### [INPUT DATA]
--------------------------------------------------
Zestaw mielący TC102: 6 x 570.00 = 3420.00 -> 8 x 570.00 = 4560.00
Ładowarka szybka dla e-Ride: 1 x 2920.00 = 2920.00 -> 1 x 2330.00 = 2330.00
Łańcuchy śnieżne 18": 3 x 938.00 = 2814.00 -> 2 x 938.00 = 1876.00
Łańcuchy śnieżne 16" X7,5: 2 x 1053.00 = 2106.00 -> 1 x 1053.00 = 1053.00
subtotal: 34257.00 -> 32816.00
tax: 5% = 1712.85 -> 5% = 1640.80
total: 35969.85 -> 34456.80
--------------------------------------------------
### [WHAT IS BEING ASKED]
Repeat exactly, and only, the lines from the line with "Ładowarka szybka dla" through the end of the listing above, both ends included.

### [TASK RESULT]
Ładowarka szybka dla e-Ride: 1 x 2920.00 = 2920.00 -> 1 x 2330.00 = 2330.00
Łańcuchy śnieżne 18": 3 x 938.00 = 2814.00 -> 2 x 938.00 = 1876.00
Łańcuchy śnieżne 16" X7,5: 2 x 1053.00 = 2106.00 -> 1 x 1053.00 = 1053.00
subtotal: 34257.00 -> 32816.00
tax: 5% = 1712.85 -> 5% = 1640.80
total: 35969.85 -> 34456.80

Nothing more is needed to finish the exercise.